- **WORK TO BE COMPLETED**: The task calls for each line of the records below in which the word "align" appears.

- **PROVIDED ENTRIES**:
^^^^^^^^^^^^^^^^
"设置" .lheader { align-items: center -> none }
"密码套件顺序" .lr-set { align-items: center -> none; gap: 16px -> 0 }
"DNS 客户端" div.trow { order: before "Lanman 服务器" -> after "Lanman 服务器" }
^^^^^^^^^^^^^^^^
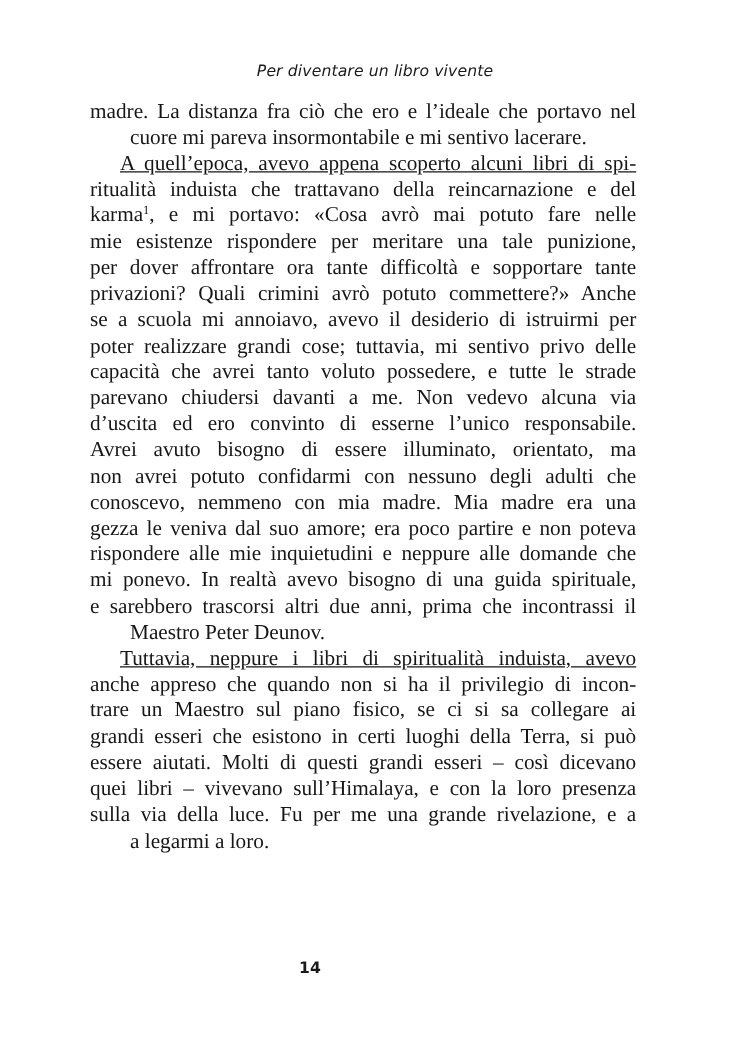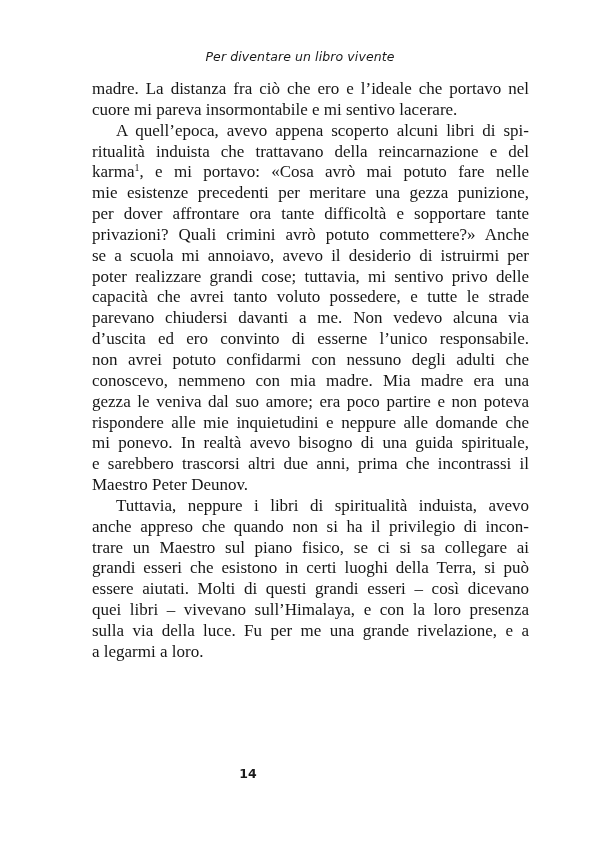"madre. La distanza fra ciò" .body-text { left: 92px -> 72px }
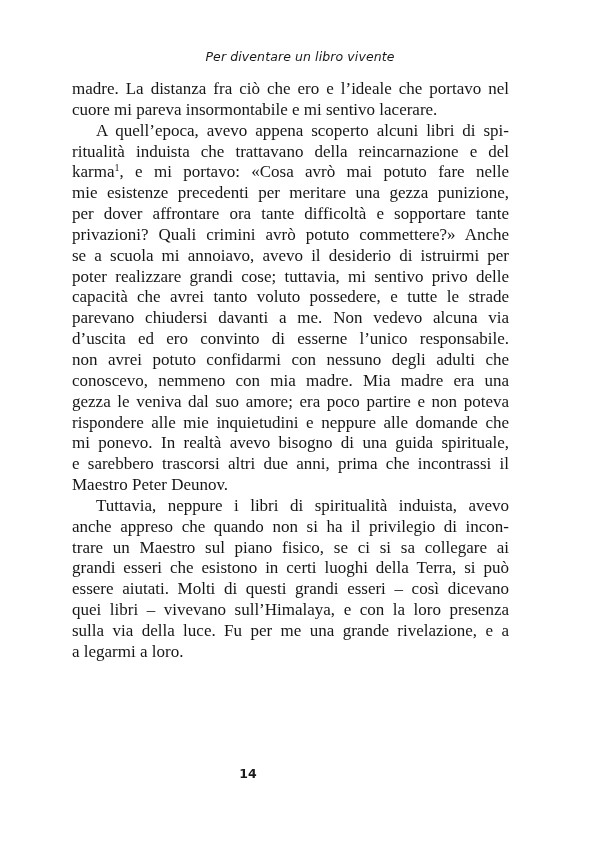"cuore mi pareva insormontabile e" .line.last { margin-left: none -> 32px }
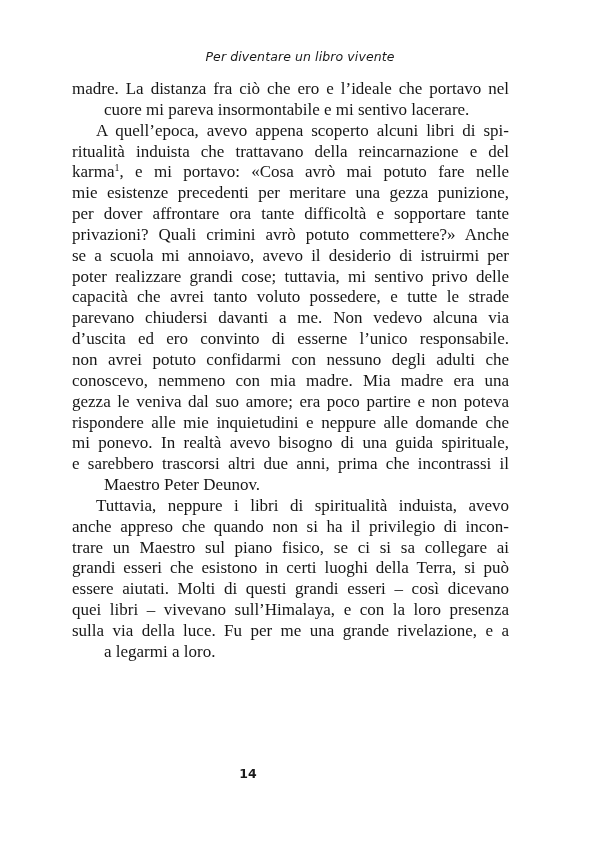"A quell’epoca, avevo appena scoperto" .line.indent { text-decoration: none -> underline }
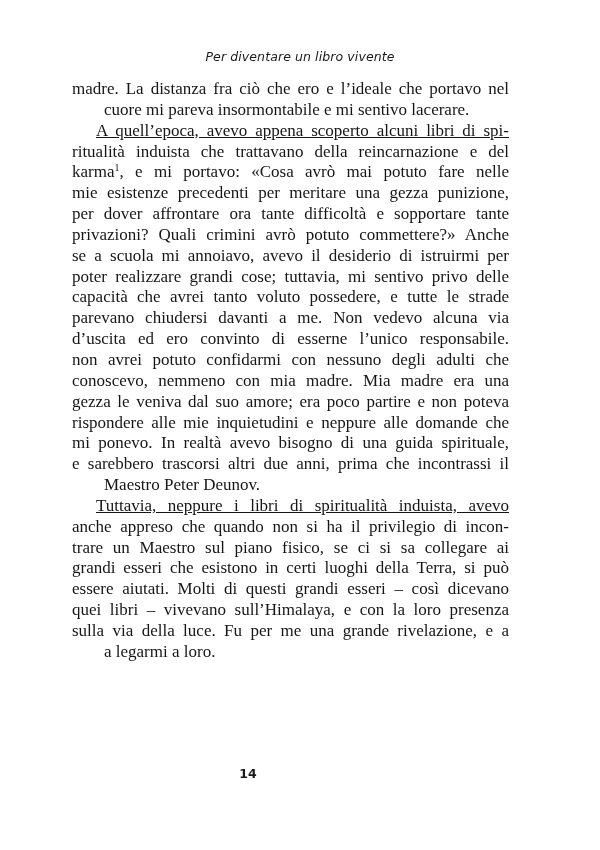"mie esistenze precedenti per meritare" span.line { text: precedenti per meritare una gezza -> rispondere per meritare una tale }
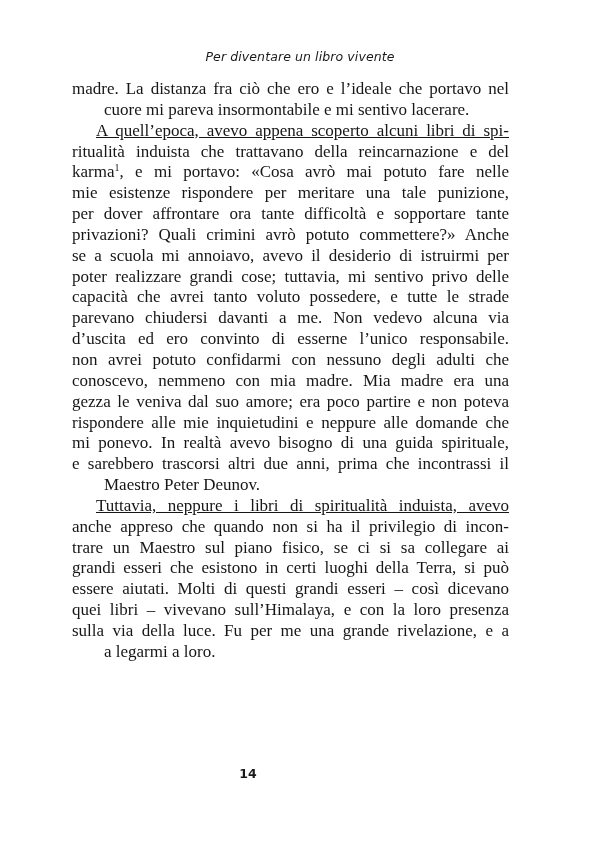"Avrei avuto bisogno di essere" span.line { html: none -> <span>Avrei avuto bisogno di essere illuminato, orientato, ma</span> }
^^^^^^^^^^^^^^^^
- **FINAL ANSWER**:
"设置" .lheader { align-items: center -> none }
"密码套件顺序" .lr-set { align-items: center -> none; gap: 16px -> 0 }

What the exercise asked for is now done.